I have been a pretty faithful journal keeper for the better part of my life. In high school I could full two journals a year, writing pages a day on every little detail of my life. Most of this stuff was fluffy and trivial: outpourings of “love” for boys that I liked, poems, thoughts on teachers and friends, and even some chemistry notes from days I forgot my notebook. For the most part, my journals are fun reads full of days worth remembering.
Not entirely, though.
I’m afraid I often break my mother’s cardinal rule of journaling; never write the bad stuff. The mean and depressing thoughts aren’t something you want people to know after you die.
The advice hasn’t affected me much, I’m afraid—I still write my mean and depressing thoughts on a regular basis—but it does tug at me from time to time. Do I really want people to read my journals after I’m gone? Do I really want them to know how I felt in my darkest moments?
These are complicated questions.
Being remembered as an entirely amazing person would be lovely, but I feel like omitting the bad things would be like turning my private thoughts into one of the sugar-coated memorial speeches that I hate so much. No one is ever seen as who they were in life after they pass on. You’re not allowed to say what you really felt about them anymore, even if you thought they were stingy, dirty, or rude. You can’t even admit to not knowing them that well. Someone will walk up to you and say that the person was so wonderful and that it’s so sad that they’re gone, and our only choice is to respond with. “Yes, it is sad. They really were wonderful.” Even apathy is unacceptable.
Writing only the warm fuzzies in a journal would be like turning your whole life into a funeral. For yourself and the people you write about.
I, personally, will not claim to be a saint. Nor will I pretend that I’m happy all the time. I’m a deep, dark human being with deep, dark human thoughts. Sometimes the only way to express these thoughts is through my journal. In fact, some things are better left to the silence of ink and paper. Writing is cathartic without being hurtful—it helps me organize my feelings before I say things I know I’ll regret.

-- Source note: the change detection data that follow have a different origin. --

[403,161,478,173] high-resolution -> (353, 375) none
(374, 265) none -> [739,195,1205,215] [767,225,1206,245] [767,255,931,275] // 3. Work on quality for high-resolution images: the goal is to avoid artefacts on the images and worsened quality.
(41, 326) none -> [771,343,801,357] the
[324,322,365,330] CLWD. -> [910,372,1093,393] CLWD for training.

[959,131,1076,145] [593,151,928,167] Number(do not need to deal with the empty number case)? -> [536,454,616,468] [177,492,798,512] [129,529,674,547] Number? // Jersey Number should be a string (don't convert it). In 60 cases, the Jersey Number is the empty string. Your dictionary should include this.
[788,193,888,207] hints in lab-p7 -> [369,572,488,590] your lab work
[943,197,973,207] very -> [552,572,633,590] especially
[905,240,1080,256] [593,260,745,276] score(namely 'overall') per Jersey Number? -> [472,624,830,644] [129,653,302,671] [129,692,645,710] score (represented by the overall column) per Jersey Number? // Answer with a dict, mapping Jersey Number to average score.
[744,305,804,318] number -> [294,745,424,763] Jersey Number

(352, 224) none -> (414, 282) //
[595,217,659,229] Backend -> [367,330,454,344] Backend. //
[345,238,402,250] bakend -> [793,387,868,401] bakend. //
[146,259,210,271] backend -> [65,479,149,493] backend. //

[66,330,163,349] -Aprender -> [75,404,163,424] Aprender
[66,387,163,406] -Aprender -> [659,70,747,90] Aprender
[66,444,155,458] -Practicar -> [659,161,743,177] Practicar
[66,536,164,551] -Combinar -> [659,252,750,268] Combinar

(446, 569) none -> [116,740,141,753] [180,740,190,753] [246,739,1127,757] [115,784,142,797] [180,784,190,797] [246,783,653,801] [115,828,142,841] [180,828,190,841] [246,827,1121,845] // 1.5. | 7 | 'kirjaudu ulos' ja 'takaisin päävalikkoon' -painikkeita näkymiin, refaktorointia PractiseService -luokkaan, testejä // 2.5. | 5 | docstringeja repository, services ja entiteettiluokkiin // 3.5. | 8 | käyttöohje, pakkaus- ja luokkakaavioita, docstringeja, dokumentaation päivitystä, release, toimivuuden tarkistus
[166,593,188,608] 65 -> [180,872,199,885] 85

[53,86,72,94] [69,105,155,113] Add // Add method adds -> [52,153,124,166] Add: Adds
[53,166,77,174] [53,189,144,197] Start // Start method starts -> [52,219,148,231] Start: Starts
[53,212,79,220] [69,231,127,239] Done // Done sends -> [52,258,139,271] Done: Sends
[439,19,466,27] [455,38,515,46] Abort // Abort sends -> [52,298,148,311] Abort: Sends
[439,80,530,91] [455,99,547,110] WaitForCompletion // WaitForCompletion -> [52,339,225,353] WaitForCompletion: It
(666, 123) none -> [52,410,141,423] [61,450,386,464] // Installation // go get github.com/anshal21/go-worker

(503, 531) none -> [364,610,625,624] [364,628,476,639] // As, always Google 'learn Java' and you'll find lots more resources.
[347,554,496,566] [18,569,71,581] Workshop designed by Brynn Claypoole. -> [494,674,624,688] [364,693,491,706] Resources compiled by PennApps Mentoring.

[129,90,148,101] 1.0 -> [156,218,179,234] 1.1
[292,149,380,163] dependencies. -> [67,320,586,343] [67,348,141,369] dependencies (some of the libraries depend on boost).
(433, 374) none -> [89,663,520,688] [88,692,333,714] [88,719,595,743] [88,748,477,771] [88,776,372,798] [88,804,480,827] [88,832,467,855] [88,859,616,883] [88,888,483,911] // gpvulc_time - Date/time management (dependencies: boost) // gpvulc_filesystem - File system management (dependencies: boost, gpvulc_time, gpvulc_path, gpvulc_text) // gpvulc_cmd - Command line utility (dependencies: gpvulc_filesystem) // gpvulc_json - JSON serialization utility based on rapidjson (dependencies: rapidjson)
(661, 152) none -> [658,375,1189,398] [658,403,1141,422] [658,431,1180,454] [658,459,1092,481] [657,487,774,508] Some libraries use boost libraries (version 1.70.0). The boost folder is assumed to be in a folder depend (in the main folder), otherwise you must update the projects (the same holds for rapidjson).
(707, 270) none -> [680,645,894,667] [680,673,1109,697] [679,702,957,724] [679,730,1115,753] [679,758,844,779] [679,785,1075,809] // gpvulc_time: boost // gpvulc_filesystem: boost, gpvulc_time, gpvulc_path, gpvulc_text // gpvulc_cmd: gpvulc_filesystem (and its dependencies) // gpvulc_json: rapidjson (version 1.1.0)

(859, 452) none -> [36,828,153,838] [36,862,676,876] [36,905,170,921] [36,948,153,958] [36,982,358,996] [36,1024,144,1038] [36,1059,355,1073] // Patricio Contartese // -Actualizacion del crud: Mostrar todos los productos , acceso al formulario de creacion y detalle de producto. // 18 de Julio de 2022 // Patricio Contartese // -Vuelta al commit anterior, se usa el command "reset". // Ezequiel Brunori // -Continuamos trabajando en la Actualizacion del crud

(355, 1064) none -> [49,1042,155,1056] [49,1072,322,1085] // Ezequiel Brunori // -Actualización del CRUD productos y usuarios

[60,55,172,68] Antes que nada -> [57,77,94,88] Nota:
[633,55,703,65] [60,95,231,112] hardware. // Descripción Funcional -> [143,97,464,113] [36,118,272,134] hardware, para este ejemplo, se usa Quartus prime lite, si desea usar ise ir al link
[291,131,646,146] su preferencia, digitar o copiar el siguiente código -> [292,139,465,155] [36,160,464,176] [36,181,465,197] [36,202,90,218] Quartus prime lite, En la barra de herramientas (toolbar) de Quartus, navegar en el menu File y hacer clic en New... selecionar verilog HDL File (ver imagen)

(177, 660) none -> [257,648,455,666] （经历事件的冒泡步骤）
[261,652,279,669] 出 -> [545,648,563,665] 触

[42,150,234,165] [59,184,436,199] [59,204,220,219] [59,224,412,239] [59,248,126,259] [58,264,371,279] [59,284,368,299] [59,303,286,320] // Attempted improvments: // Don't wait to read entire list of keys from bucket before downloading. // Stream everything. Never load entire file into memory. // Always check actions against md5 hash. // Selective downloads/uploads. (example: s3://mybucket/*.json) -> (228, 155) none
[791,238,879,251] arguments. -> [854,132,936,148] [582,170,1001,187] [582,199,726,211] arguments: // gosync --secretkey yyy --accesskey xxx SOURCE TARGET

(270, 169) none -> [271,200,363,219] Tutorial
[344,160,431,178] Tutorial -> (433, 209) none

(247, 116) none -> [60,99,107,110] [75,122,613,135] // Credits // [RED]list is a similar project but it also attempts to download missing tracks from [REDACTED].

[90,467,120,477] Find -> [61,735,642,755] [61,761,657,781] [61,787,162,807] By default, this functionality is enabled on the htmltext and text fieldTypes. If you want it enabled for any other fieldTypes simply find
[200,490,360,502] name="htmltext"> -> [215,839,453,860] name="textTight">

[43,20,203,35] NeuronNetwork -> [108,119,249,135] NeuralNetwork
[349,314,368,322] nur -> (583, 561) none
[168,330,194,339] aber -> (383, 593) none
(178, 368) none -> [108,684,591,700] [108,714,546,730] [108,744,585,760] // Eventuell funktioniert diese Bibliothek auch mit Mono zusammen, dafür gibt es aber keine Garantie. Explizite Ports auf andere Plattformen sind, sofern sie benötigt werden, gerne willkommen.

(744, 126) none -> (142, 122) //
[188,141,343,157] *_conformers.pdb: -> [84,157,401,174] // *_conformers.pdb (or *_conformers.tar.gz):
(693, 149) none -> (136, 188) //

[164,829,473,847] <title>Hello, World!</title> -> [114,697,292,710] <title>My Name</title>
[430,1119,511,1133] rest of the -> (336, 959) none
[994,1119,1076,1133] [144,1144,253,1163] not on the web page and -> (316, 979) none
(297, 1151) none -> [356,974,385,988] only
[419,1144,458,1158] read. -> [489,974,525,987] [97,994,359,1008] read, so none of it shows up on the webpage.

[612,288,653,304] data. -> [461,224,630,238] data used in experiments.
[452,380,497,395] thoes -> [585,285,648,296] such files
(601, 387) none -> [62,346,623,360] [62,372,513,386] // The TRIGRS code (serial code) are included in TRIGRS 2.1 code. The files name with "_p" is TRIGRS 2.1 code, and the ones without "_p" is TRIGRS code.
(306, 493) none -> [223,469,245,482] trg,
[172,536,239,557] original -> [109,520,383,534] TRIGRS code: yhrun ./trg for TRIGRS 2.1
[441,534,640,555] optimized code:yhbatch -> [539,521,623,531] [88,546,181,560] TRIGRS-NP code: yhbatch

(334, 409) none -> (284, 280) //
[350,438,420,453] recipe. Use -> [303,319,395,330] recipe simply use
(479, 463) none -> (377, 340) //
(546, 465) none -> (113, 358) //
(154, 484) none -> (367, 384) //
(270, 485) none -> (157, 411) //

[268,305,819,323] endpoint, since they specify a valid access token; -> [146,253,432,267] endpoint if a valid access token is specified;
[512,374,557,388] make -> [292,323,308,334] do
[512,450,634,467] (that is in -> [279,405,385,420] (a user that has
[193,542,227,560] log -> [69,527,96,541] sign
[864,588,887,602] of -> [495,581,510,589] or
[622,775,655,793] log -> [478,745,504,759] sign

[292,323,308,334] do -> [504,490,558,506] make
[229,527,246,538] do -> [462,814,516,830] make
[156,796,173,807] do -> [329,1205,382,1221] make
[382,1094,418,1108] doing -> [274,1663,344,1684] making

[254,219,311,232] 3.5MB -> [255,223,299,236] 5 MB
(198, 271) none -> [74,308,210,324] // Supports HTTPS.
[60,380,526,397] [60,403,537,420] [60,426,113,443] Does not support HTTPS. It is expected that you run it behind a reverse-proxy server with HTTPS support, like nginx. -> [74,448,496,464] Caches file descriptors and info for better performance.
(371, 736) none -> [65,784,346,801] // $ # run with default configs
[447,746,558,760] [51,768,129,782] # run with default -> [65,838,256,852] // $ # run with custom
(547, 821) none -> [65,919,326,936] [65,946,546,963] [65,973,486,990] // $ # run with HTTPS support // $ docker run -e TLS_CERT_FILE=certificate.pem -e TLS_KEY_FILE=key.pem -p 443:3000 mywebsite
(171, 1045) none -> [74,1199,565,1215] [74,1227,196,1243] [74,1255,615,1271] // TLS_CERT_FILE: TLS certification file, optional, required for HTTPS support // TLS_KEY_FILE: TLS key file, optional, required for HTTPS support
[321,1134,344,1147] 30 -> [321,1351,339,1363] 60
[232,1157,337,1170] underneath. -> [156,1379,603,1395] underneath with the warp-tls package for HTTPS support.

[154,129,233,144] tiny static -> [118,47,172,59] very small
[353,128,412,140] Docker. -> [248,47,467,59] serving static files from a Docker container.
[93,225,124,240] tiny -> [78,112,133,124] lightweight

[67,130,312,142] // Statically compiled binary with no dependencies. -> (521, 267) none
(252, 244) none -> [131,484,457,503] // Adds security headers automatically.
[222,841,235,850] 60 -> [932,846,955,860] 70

As for after I die … I like to think that anyone who really knew me wouldn’t mind reading the things I had to say. But still, they are my secrets. Some of the things I’ve written are very personal to me. However, I don’t want to hide or hoard my life away from anyone who would read my secrets and love me just the same. So, I think I’ll write a note to anyone who seeks them out after my life is over, telling them that what they’re about to read is an example of true life in all its messy glory. If they can’t handle it, I’d prefer that that burn them. Before reading.